[Records contained in a dataset]
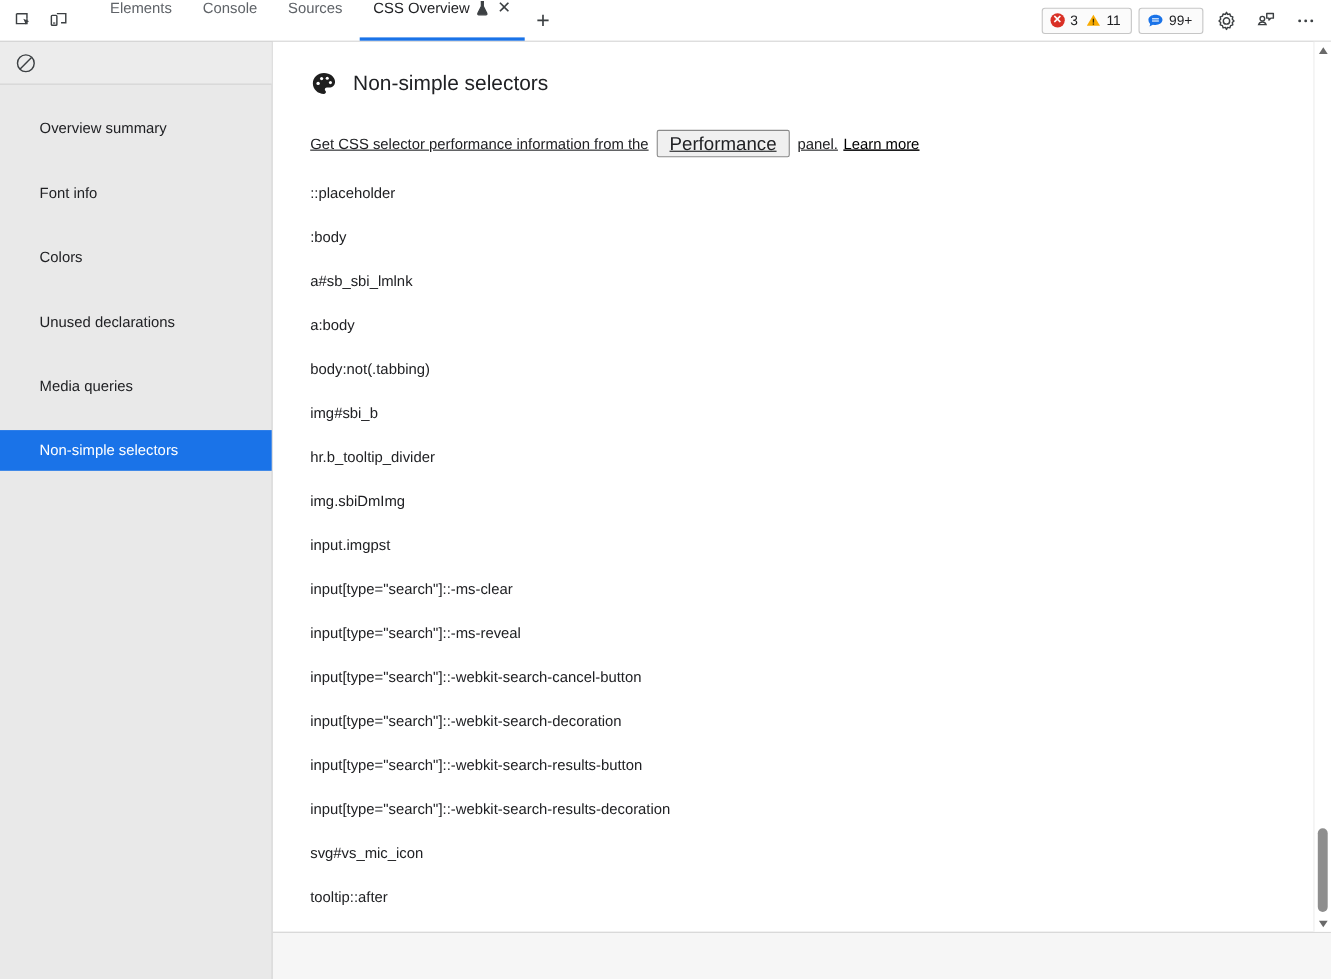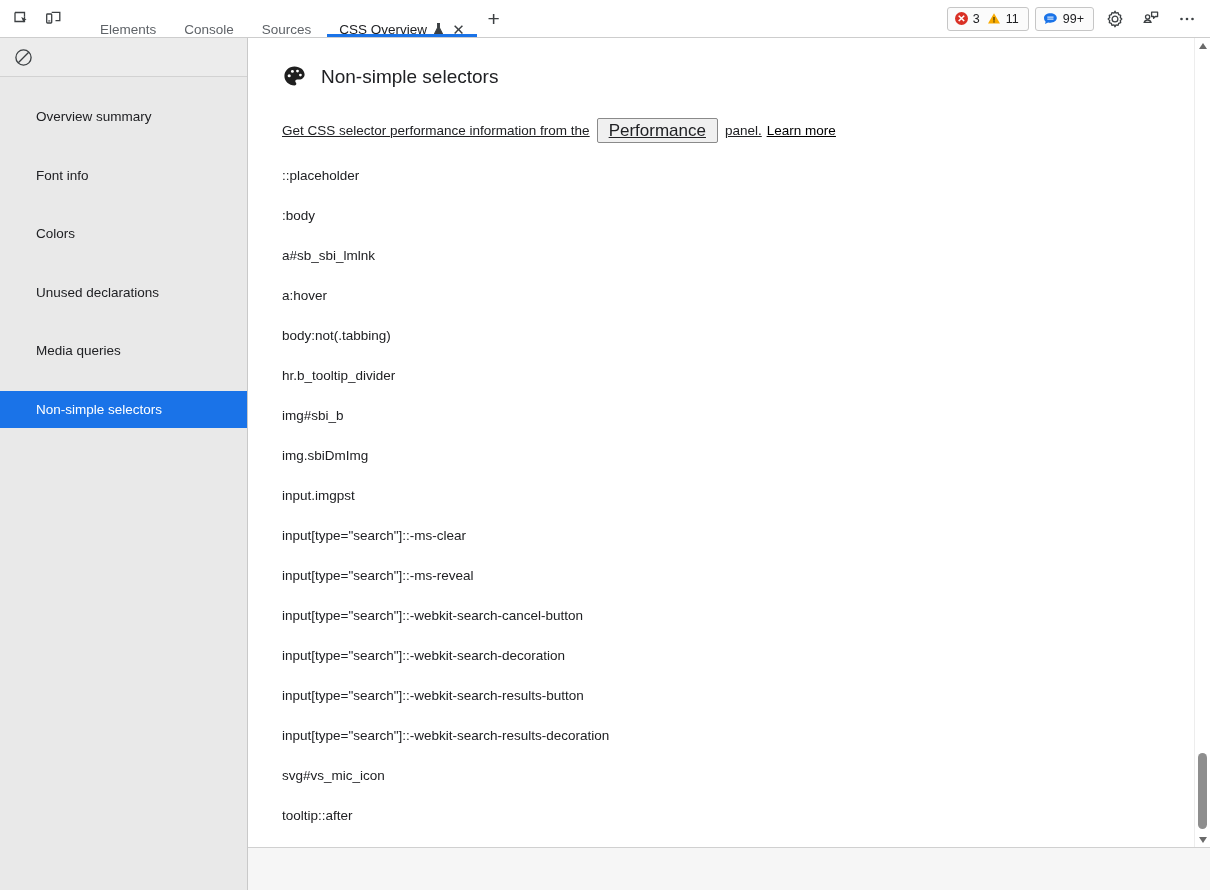"Elements" .tab { align-items: flex-end -> flex-start }
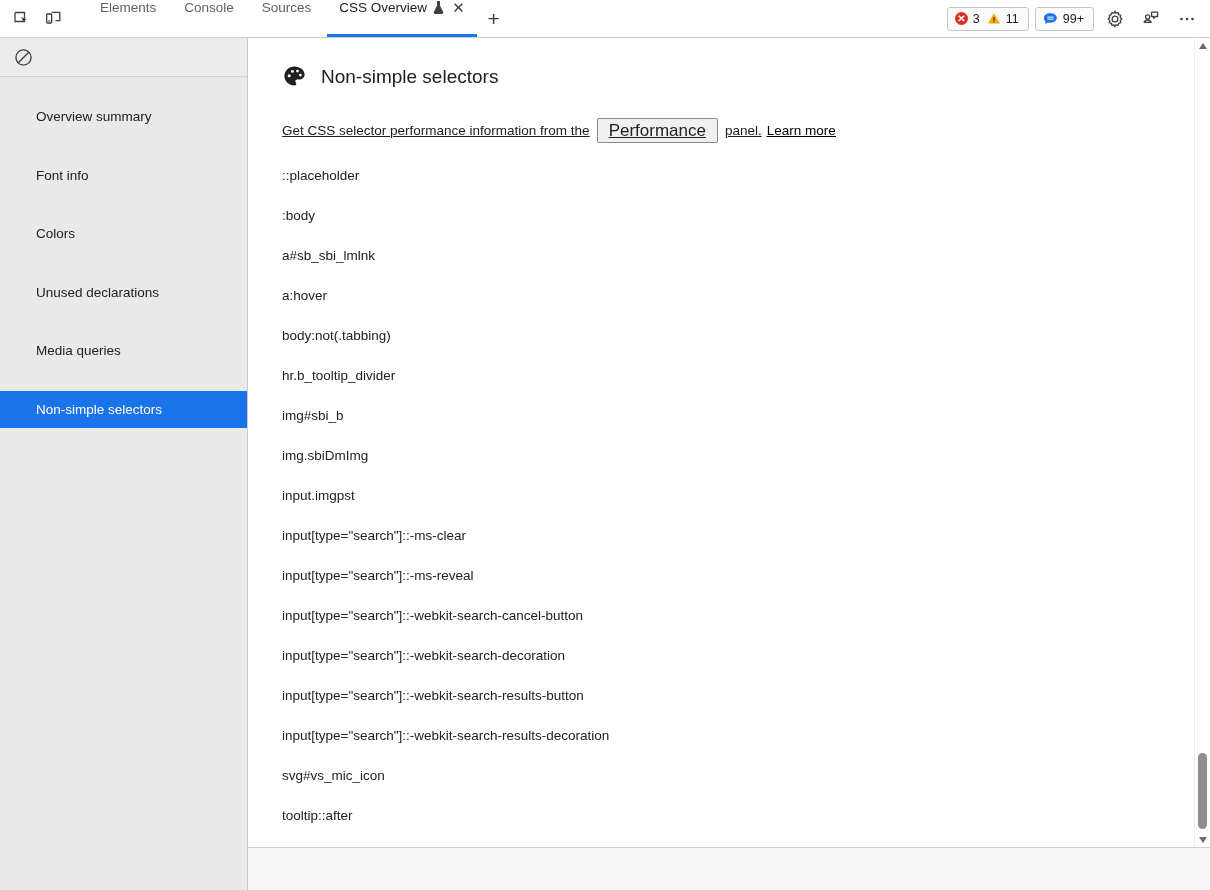"a:hover" div.sel-item { text: a:hover -> a:body }
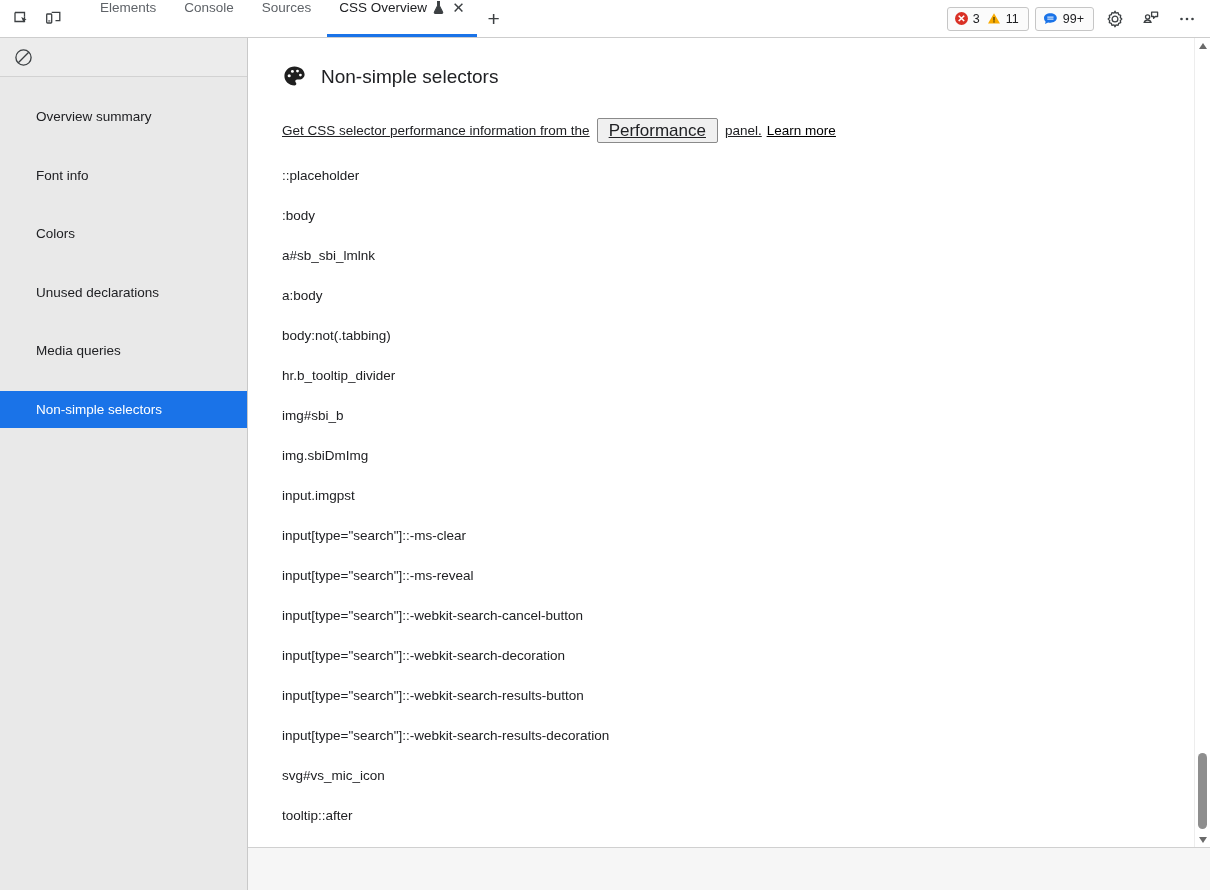"hr.b_tooltip_divider" div.sel-item { order: before "img#sbi_b" -> after "img#sbi_b" }
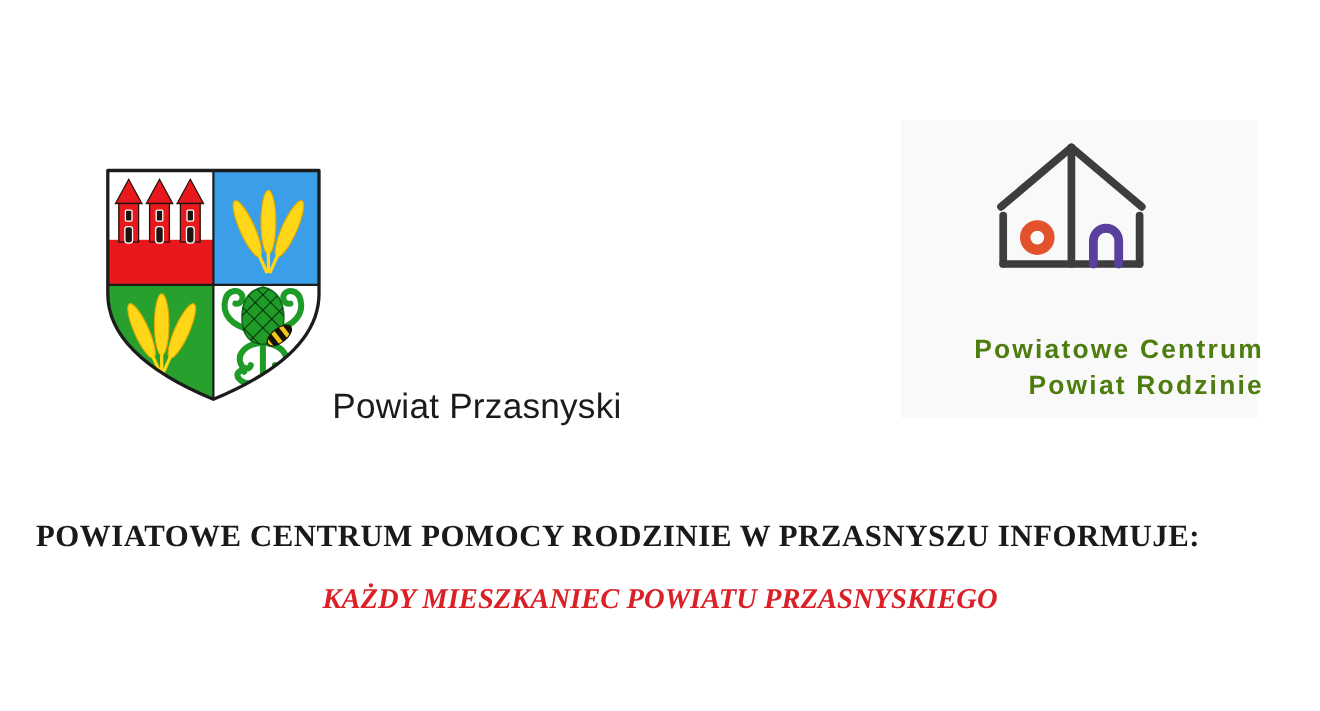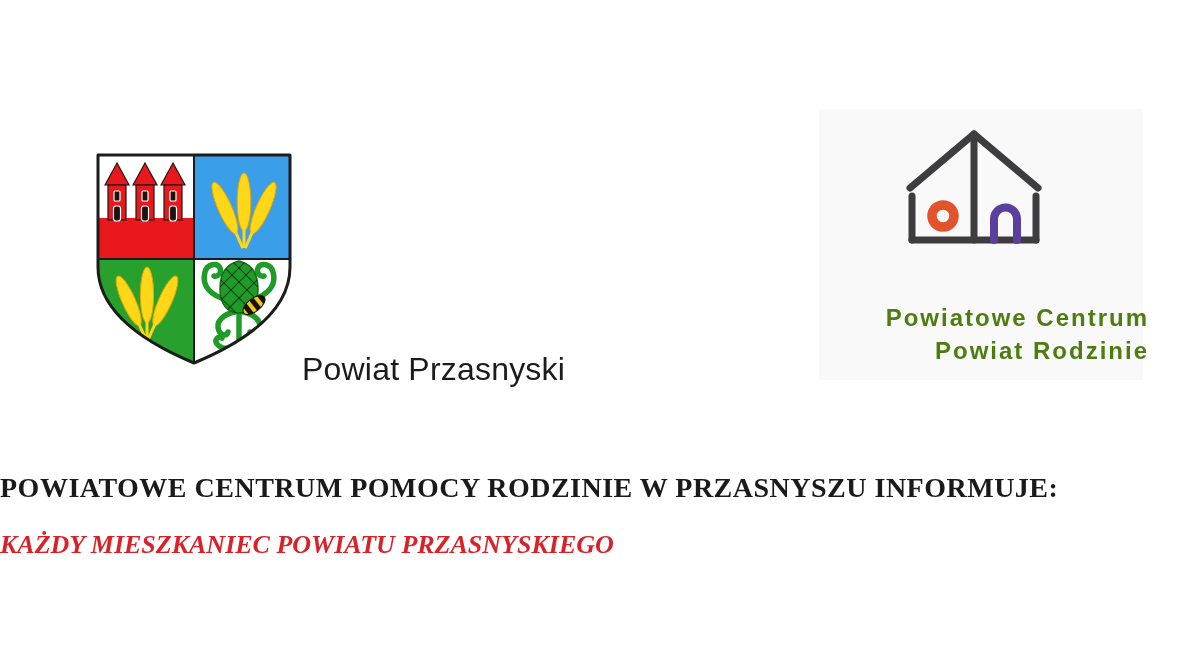"POWIATOWE CENTRUM POMOCY RODZINIE W" .announce-heading { text-align: left -> right }
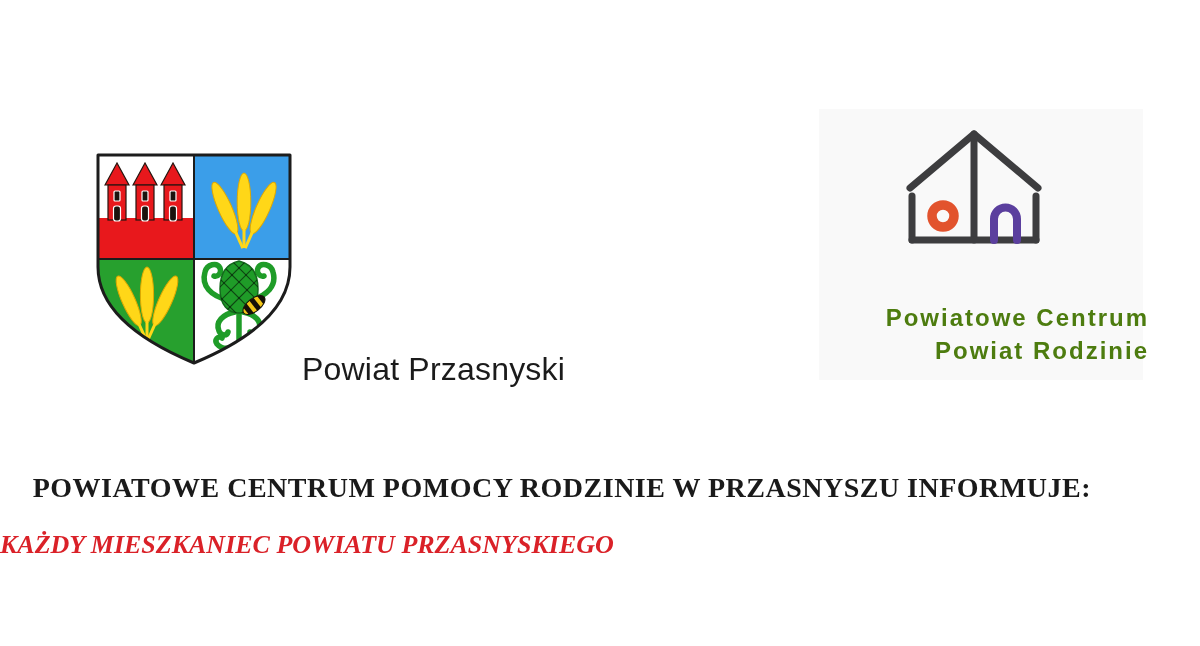"KAŻDY MIESZKANIEC POWIATU PRZASNYSKIEGO" .announce-emphasis { text-align: left -> center }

*REQUIREMENT*: Please write out all of the data verbatim, with no pictures in the copy.

*FINAL ANSWER*:
"Elements" .tab { align-items: flex-end -> flex-start }
"a:hover" div.sel-item { text: a:hover -> a:body }
"hr.b_tooltip_divider" div.sel-item { order: before "img#sbi_b" -> after "img#sbi_b" }
"POWIATOWE CENTRUM POMOCY RODZINIE W" .announce-heading { text-align: left -> right }
"KAŻDY MIESZKANIEC POWIATU PRZASNYSKIEGO" .announce-emphasis { text-align: left -> center }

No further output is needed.